Just over a month ago, days after U.S. News & World Report released the “America’s Best Colleges” rankings, editor Brian Kelly was in Little Rock, Ark., to lecture at the Clinton School of Public Service at the University of Arkansas. This date was on my calendar for months, as I was excited about an opportunity to question Mr. Kelly publicly.

I had crunched the numbers, comparing top-tier versus bottom-tier schools for national universities, national liberal arts schools, Southern master’s and Southern baccalaureate colleges and universities. I used the South since that is where we find most HBCUs. I went armed to ask Mr.

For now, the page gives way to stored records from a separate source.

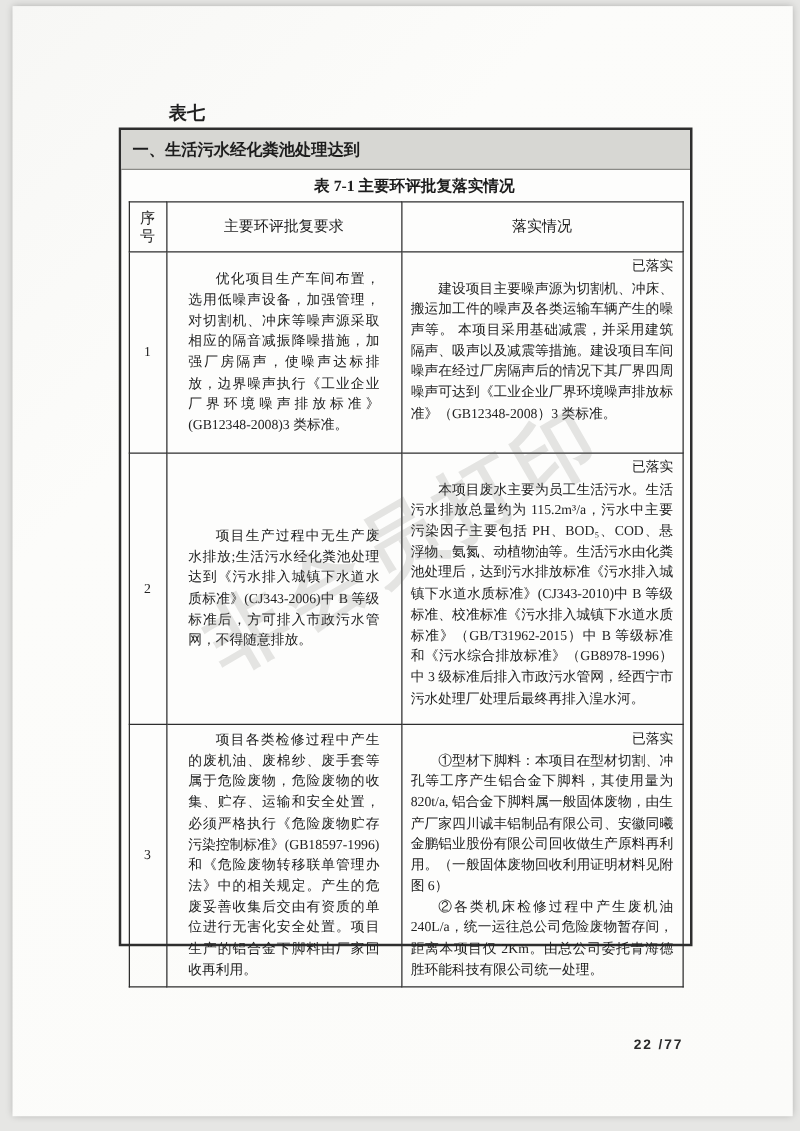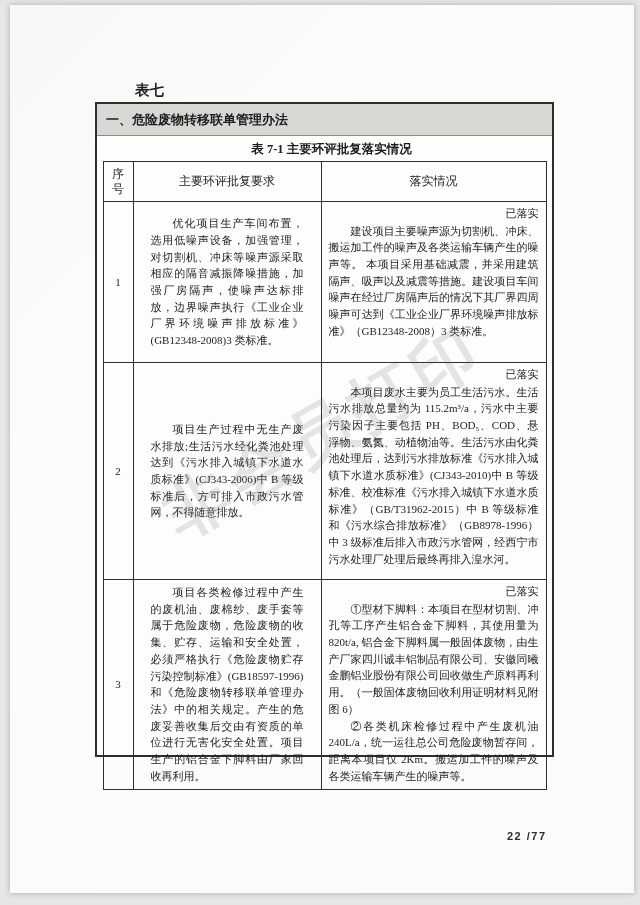--- a/index.html
+++ b/index.html
@@ -108,21 +108,21 @@
 </head>
 <body>
 
 <div class="paper">
 
 
   <div class="table7-label">表七</div>
 
   <div class="outer-box">
 
-    <div class="section-title">一、危险废物转移联单管理办法</div>
+    <div class="section-title">一、生活污水经化粪池处理达到</div>
 
     <div class="table-caption">表 7-1  主要环评批复落实情况</div>
 
     <table class="inner">
       <colgroup>
         <col class="col-no">
         <col class="col-req">
         <col class="col-status">
       </colgroup>
       <tbody>
@@ -158,21 +158,21 @@
       </tr>
 
       <tr class="r3">
         <td class="no-cell">3</td>
         <td class="req-cell">
           <p class="cell-par">项目各类检修过程中产生的废机油、废棉纱、废手套等属于危险废物，危险废物的收集、贮存、运输和安全处置，必须严格执行《危险废物贮存污染控制标准》(GB18597-1996)和《危险废物转移联单管理办法》中的相关规定。产生的危废妥善收集后交由有资质的单位进行无害化安全处置。项目生产的铝合金下脚料由厂家回收再利用。</p>
         </td>
         <td class="status-cell">
           <p class="cell-par status-label" style="text-indent:0;">已落实</p>
           <p class="cell-par">①型材下脚料：本项目在型材切割、冲孔等工序产生铝合金下脚料，其使用量为 820t/a, 铝合金下脚料属一般固体废物，由生产厂家四川诚丰铝制品有限公司、安徽同曦金鹏铝业股份有限公司回收做生产原料再利用。（一般固体废物回收利用证明材料见附图 6）</p>
-          <p class="cell-par">②各类机床检修过程中产生废机油 240L/a，统一运往总公司危险废物暂存间，距离本项目仅 2Km。搬运加工件的噪声及各类运输车辆产生的噪声等。</p>
+          <p class="cell-par">②各类机床检修过程中产生废机油 240L/a，统一运往总公司危险废物暂存间，距离本项目仅 2Km。由总公司委托青海德胜环能科技有限公司统一处理。</p>
         </td>
       </tr>
     </tbody>
       </table>
 
   </div>
 
   <div class="watermark">非会员打印</div>
 
   <div class="page-num">22 /77</div>

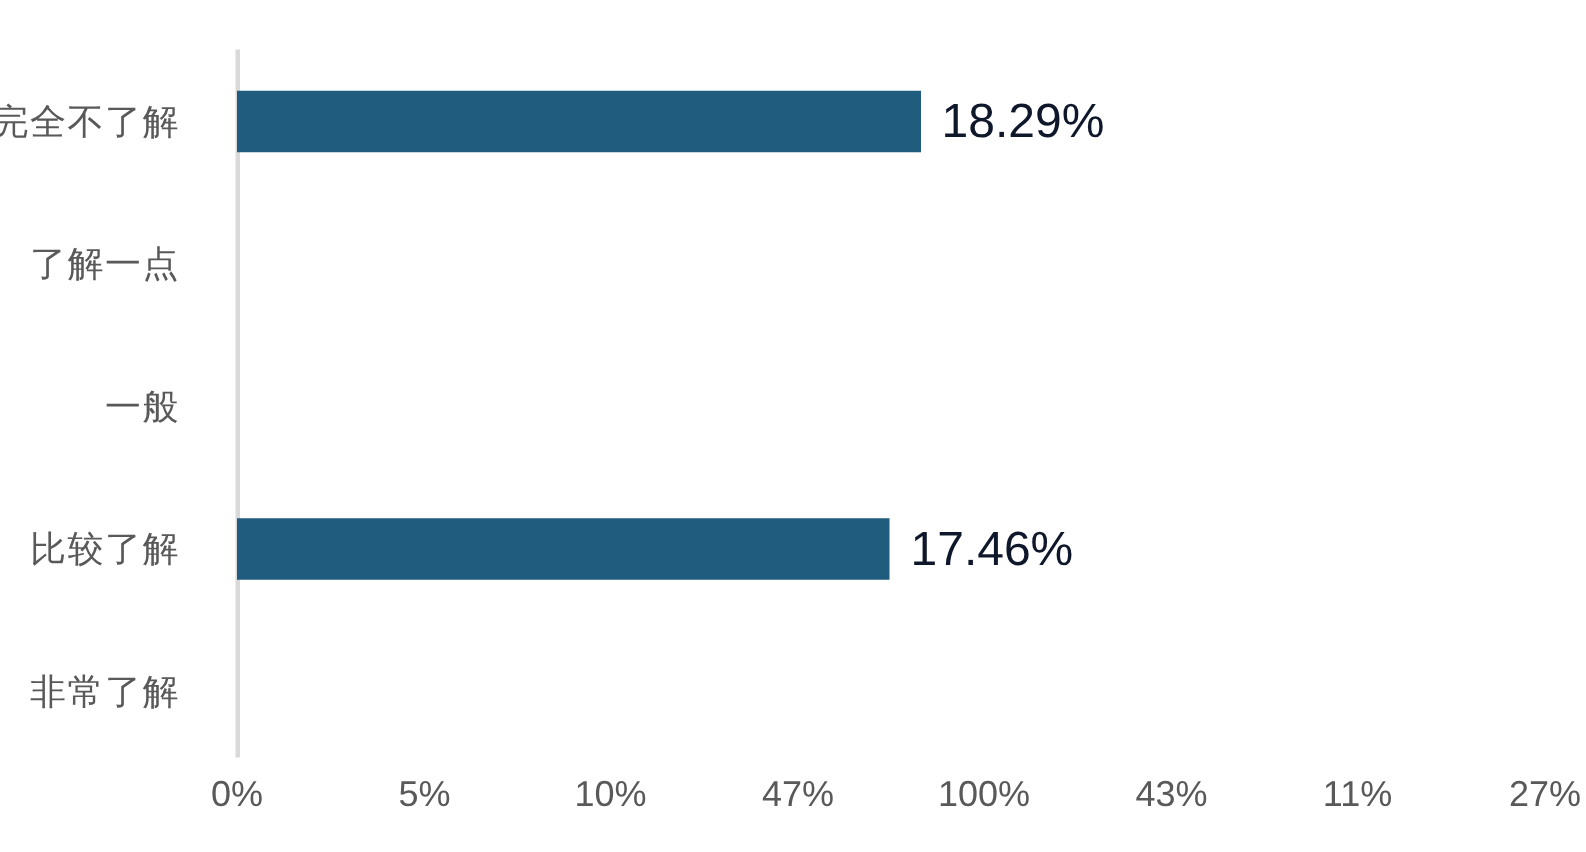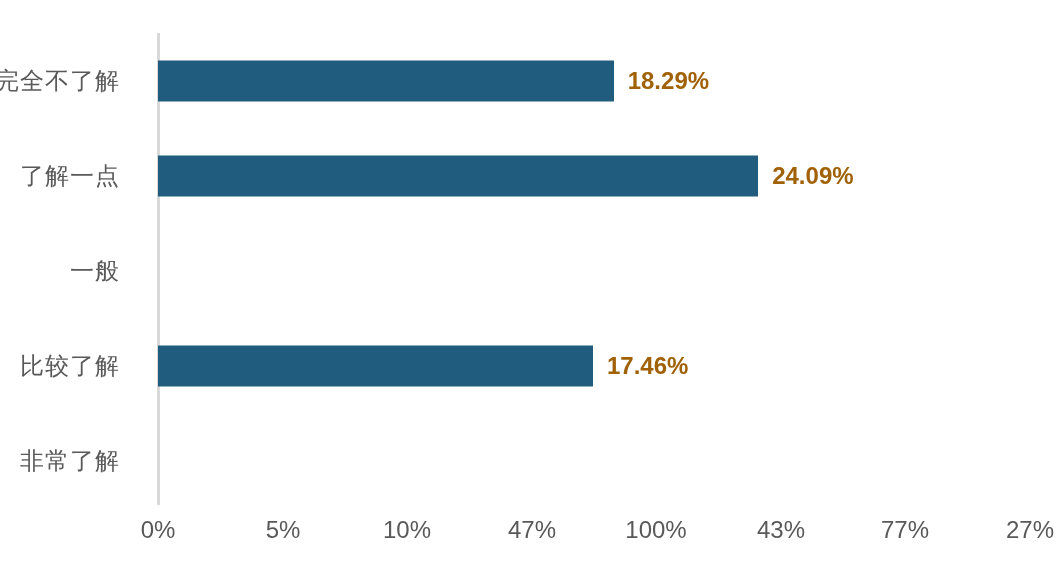--- a/index.html
+++ b/index.html
@@ -65,23 +65,23 @@
     align-items: center;
   }
 
   .bar {
     height: 41px;
     background: #1f5c7d;
   }
 
   .bar-value {
     margin-left: 14px;
-    font-size: 24px;
-    font-weight: bold;
-    color: #a16207;
+    font-size: 32px;
+    font-weight: normal;
+    color: #0f172a;
     white-space: nowrap;
   }
 
   
   .xaxis {
     position: absolute;
     left: 0;
     top: 516px;
     width: 1057px;
     height: 40px;
@@ -107,24 +107,20 @@
     <div class="row" style="top:33px;">
       <div class="cat-label">完全不了解</div>
       <div class="bar-wrap">
         <div class="bar" style="width: 455.682px; background: rgb(31, 92, 125);"></div>
         <div class="bar-value">18.29%</div>
       </div>
     </div>
 
     <div class="row" style="top:128px;">
       <div class="cat-label">了解一点</div>
-      <div class="bar-wrap">
-        <div class="bar" style="width: 600.185px; background: rgb(31, 92, 125);"></div>
-        <div class="bar-value">24.09%</div>
-      </div>
     </div>
 
     <div class="row" style="top:223px;">
       <div class="cat-label">一般</div>
     </div>
 
     <div class="row" style="top:318px;">
       <div class="cat-label">比较了解</div>
       <div class="bar-wrap">
         <div class="bar" style="width: 435.003px; background: rgb(31, 92, 125);"></div>
@@ -138,17 +134,17 @@
 
   </div>
 
   <div class="xaxis">
     <div class="xtick" style="left:158px;">0%</div>
     <div class="xtick" style="left:283px;">5%</div>
     <div class="xtick" style="left:407px;">10%</div>
     <div class="xtick" style="left:532px;">47%</div>
     <div class="xtick" style="left:656px;">100%</div>
     <div class="xtick" style="left:781px;">43%</div>
-    <div class="xtick" style="left:905px;">77%</div>
+    <div class="xtick" style="left:905px;">11%</div>
     <div class="xtick" style="left:1030px;">27%</div>
   </div>
 
 </div>
 
 </body></html>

Kelly why his methodology promotes discrimination against groups which make up a significant portion of America.

When recognized, I asked:

The top half of the top-tier national schools have one-third the total of low income students, one-fifth the total of Black students, and one-tenth the total of non-traditional students of bottom tier schools. Since Black, poor and non-traditional students generally have lower SAT scores, are retained and graduate at lower levels than White, affluent and traditional students, aren’t you rewarding those, with few exceptions, that enroll a minimum number of students from these groups while penalizing those of us who serve these students?

He seemed to have never considered that fact. So he rambled for about five minutes, rarely looking directly at me. A number of people chuckled as they commented to me afterwards, “He didn’t answer your question.” He weakly ended his “answer” by saying that the rankings don’t try to drive behavior, and that what I described were “societal issues” for which they have no responsibility.

He did, however, articulate what U.S. News values: wealth and exclusivity. When challenged by a Clinton School professor, he confidently stated and our local newspaper reported, “Wealth matters in American society. There’s no question about it. Exclusivity matters — inputs are important. Fame matters. Reputation is something that is a proxy for other things.”

Kelly’s position is an example of White privilege. This mindset purports that institutions, organizations, and even people who are not of certain backgrounds, attributes, influence and wealth, can be ignored and dismissed.